20 años, Andrea

Como cada 14 de enero, siento que el corazón crece por dos razones que son una misma: me entra una ternura que no me cabe en el cuerpo y siento un orgullo tan grande que no hay palabras para explicarlo. El amor no tiene una descripción justa. No hay forma de abarcar semejantes dimensiones. Me hice madre hace 20 años y fue de la mejor forma posible.

De la bebecita que tuve entre los brazos a la mujer que me llena de besos yo quisiera decir que no hay diferencia. Pero, mi hija primera ya es una universitaria que me prueba a cada momento lo que es un debate bien sostenido, de qué se trata tener ideas divergentes, lo que significa caminar dando pasos firmes. El amor a primera vista que se despertó tan pronto me la acercaron, siendo el ser humano mas joven del mundo, se ha multiplicado. La diferencia entre aquella Andrea recién nacida y la que hoy tengo frente a mí hay un conjunto infinito de motivos que me llevan a sonreír y agradecer al Altísimo.
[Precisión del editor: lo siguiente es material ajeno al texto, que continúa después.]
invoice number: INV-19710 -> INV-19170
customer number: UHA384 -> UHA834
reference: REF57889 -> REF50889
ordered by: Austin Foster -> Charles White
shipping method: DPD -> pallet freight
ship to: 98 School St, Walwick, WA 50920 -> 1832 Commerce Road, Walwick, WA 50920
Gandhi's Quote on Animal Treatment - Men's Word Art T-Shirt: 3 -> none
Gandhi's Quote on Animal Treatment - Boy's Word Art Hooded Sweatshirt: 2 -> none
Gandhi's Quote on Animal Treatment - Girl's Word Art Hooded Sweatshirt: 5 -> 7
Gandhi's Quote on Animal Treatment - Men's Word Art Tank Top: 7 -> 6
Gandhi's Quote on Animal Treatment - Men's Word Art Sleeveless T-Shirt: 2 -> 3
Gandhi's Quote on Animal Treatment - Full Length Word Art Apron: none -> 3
El tango de Gardel dice que 20 años no es nada, pero la nada es vacío y esa bebecita es una persona con ideas firmes, planes independientes, proyectos propios. Es plena. Me imaginé que la maternidad sería difícil, con Andrea ha sido un trago dulce. Creí que la maternidad sería una tarea abrumadora, con Andrea ha sido un goce de pláticas, caminatas, fotografías, textos e infinidad de motivos para quererla con todas las fuerzas que Dios le dio a mi alma.
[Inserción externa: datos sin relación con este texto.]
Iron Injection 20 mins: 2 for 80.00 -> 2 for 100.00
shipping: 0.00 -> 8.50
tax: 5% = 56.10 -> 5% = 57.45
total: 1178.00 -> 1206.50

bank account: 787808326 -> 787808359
Desde los días de la estimulación temprana hasta la graduación en la Escuela Moderna Americana, desde que aprendió a garabatear con una crayola en el Kinder Hill’s hasta que publicó su primer artículo en la prensa; desde que se atrevió a subirse a la bici sin rueditas hasta que la vi salir de casa manejando su auto; desde que se moría de risa al dar los primeros pasos agarrando con fuerza un par de pelotas hasta cuando la vi presentar su libro en Madrid, ha habido tantas emociones, tan buenas y maravillosas que no existe forma de denominarla sin quedar a deber.

Después de 20 años, sigo elevando la mirada al cielo para agradecer la mejor bendición y la mayor sorpresa que transformó tanto mi vida que lo intenté de nuevo. El amor sin fin existe. Hoy, que ambas estamos de pie, que Andrea tiene tanto camino por andar y que yo he recorrido mucha parte del mío; hoy que cumples 20 años pido que una lluvia de abundancia, fortuna, suerte, favor, dicha, protección o cualquiera de las formas en las que podamos denominar la gracia de Dios.

Que el Señor te bendiga y te guarde, te manifieste su rostro y siempre esté cerca de ti, hijita hermosa. Mi bendición por siempre, nena hermosa y queridísima.